> [LISTED ENTRIES]
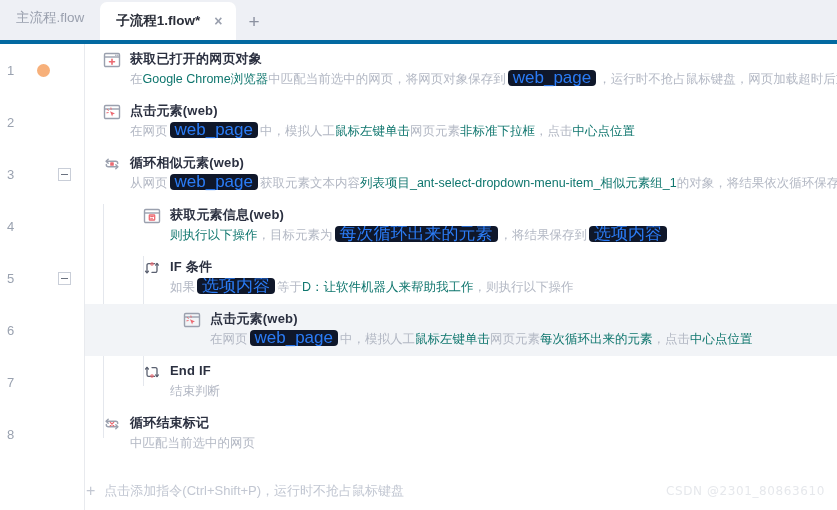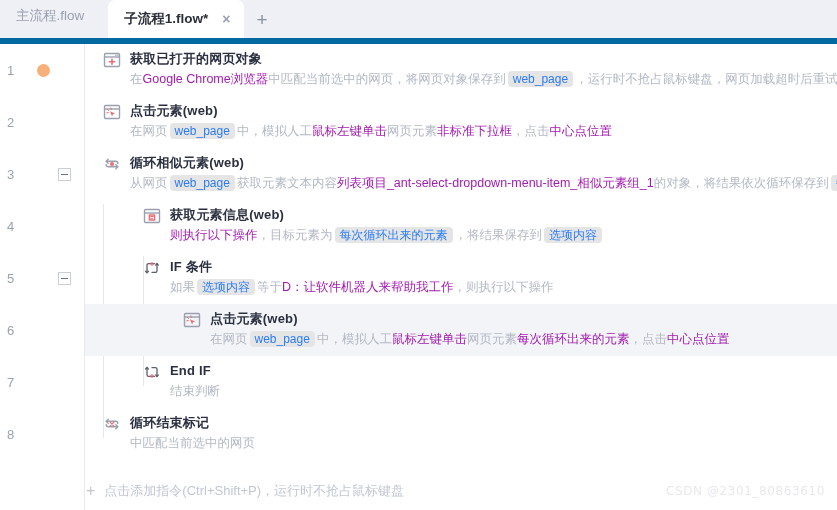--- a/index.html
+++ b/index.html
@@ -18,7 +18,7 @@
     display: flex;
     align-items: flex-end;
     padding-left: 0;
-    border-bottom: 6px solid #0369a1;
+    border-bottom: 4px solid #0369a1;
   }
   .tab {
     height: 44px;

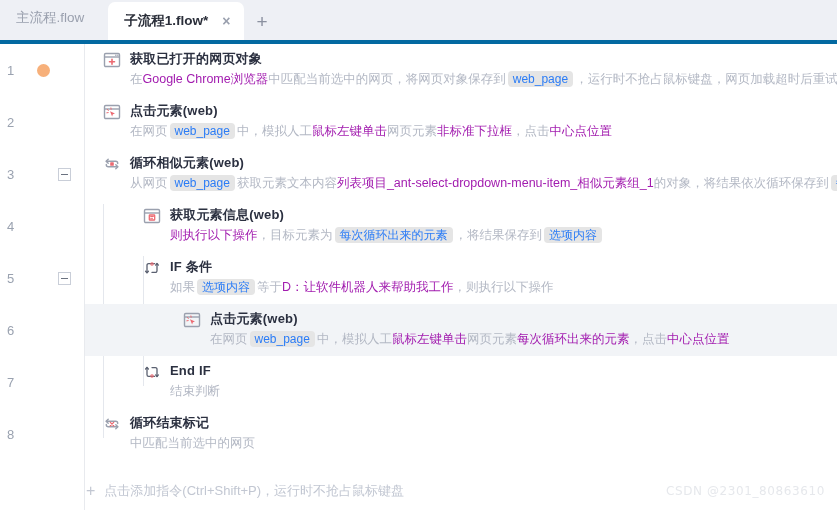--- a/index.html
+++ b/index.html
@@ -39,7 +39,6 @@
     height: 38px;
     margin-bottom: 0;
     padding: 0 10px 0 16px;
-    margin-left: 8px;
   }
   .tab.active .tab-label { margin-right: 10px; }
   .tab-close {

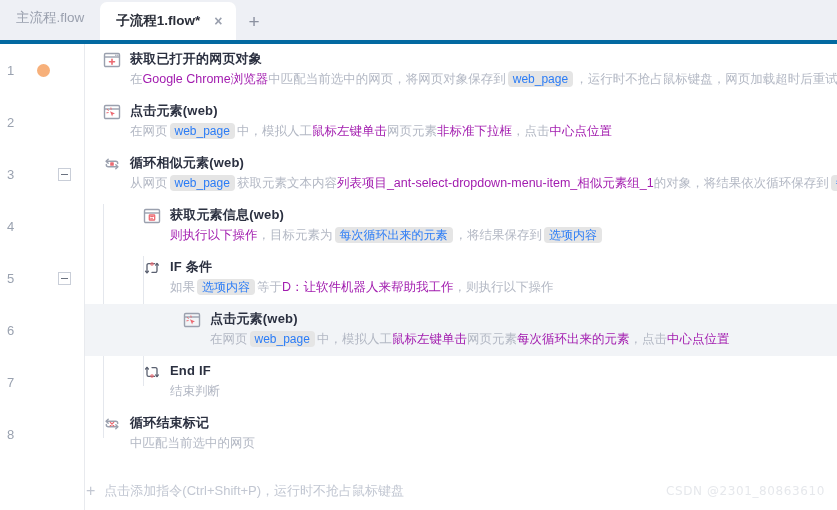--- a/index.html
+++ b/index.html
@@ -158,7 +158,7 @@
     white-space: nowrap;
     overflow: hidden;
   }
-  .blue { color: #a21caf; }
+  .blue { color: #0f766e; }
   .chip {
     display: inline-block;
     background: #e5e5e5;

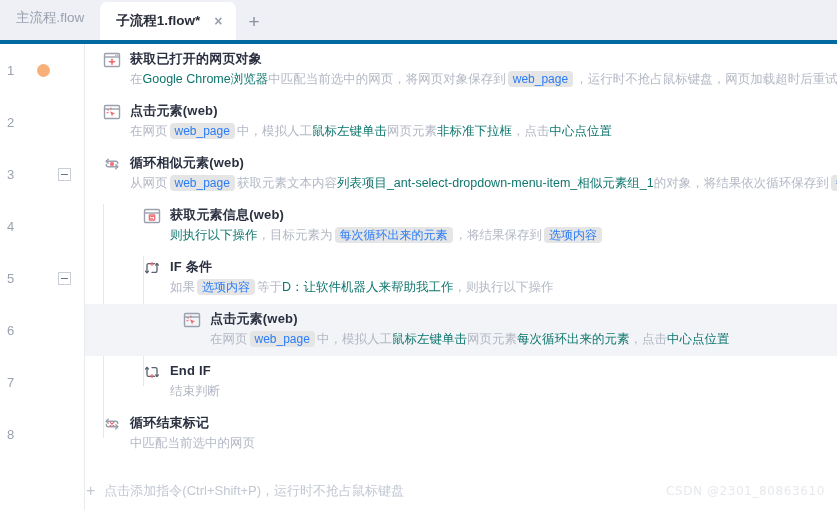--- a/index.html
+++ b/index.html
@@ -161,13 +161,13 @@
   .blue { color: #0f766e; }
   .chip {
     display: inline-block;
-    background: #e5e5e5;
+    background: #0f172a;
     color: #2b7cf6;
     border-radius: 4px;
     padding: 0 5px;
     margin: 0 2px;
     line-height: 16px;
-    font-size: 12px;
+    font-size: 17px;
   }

> [EXERCISE DIRECTIONS] Only the lines holding the string "bottom" are needed; copy each of them from the material above.

> [OUTPUT OF THE TASK]
-    border-bottom: 6px solid #0369a1;
+    border-bottom: 4px solid #0369a1;
     margin-bottom: 0;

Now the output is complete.